Bruno didn’t argue. When he had first seen how good David was at chemin de fer, he proposed a lifetime deal. He would finance David, and they would split the winnings. That little deal had resulted in David now having over a million dollars in a numbered account at a Geneva bank.
“All right, let’s go play. We’ll test your instincts.”
* * *
It was a Friday evening, and the casino in Evian-les-Baines, the French spa on the lake’s southern shore, was crowded in the main public rooms in front. In the back was a private salon for high rollers, and there was never a crowd at any of those tables. All the men were dressed in evening clothes. The women, heavily jeweled, were smartly dressed in the latest fashions of Paris and Milan.
As they entered the private salon, several players looked up.

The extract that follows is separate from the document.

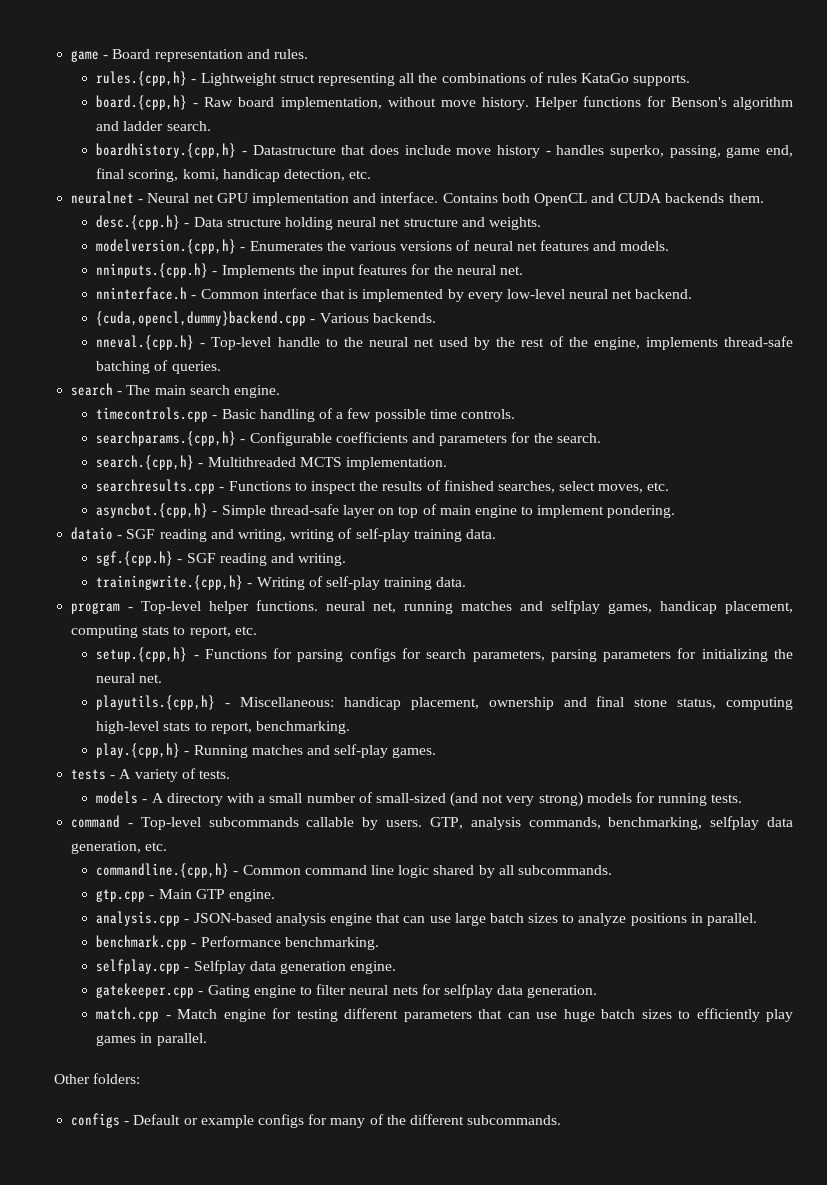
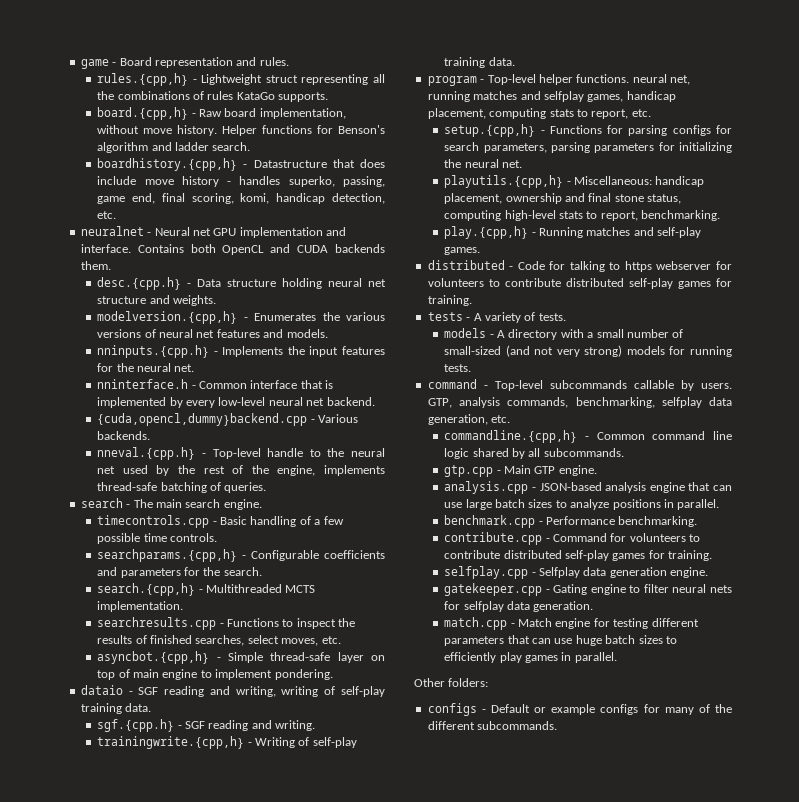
(437, 752) none -> [427,260,732,272] [427,278,732,289] [427,295,472,306] // distributed - Code for talking to https webserver for volunteers to contribute distributed self-play games for training.
(379, 943) none -> [444,532,701,545] [444,550,713,561] // contribute.cpp - Command for volunteers to contribute distributed self-play games for training.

A couple came over to shake Bruno’s hand.
Bruno usually took a seat next to David at the chemin de fer table. Tonight he said, “You play yourself,” and he walked over to the blackjack table to sit next to a tall, strikingly beautiful brunette in a black silk dress with a plunging neckline that showed much more than just cleavage beneath a heavily encrusted diamond choker. She was about forty, David guessed, and he was surprised. Bruno, a widower, had a female friend his age whom he saw from time to time, and David had never seen him with a younger woman. From his greeting, he obviously knew this woman well. Good for him, David thought.
He took one more look, then forgot Bruno and the brunette. The key to success at chemin de fer, he had learned long ago, as with many other things in life, was total concentration. The room could be on fire, and he wouldn’t know it.
He was watching the cards and counting, hoping for that ideal combination of two or three cards that added up to nine, which was the optimum total. Three other men were sitting at the table—a young American who had lots of money and knew little about the game, a heavy red-faced Ge
rman, puffing on a cigar with a tall stack of chips in front of him, and a grim-looking Frenchman who was cursing his luck.
After an hour, David looked down at the pile of chips on the table in front of him. It totaled $10,200, a mere $200 more than he had started with. But David was patient at this game. He had learned that the secret for successful gambling lay in the Bible—in the story of Josef and Pharaoh—the seven good years and the seven lean years. Gambling, like sports, runs in streaks. Dale Long, a journeyman first baseman for the Pittsburgh Pirates, David remembered, once hit home runs in eight straight games—a record. And an ordinary quarterback will sometimes complete pass after pass on a long drive. So too in chemin de fer. In some runs the bank’s hand will win round after round; and in others the player’s hand keeps rolling up the wins. The secret to playing chemin de fer successfully, David believed, was to bet relatively small amounts and wait until one of those streaks started and then bid aggressively, following the momentum, while siphoning off a percentage of winnings along the way, thereby avoiding the greed factor. In that way, when the streak came to an end, as it must inevitably, because what goes up must come down, David took home a substantial profit.
So far tonight there hadn’t been any streaks of that type. Yet he began to get a feeling—a tingling in his fingers—that told him the time was coming. The Frenchman on his left had the bank and had just lost, so the shoe moved to David, who tossed $8,000 of his chips into the center of the table to buy the bank. On his right, the American bought another $20,000 worth of chips. The German across the table relit his cigar and tapped his chubby fingers lightly on the green tabletop. The American tossed in a bet of $3,000 against the bank, and the German followed suit. The Frenchman picked up the remaining $2,000.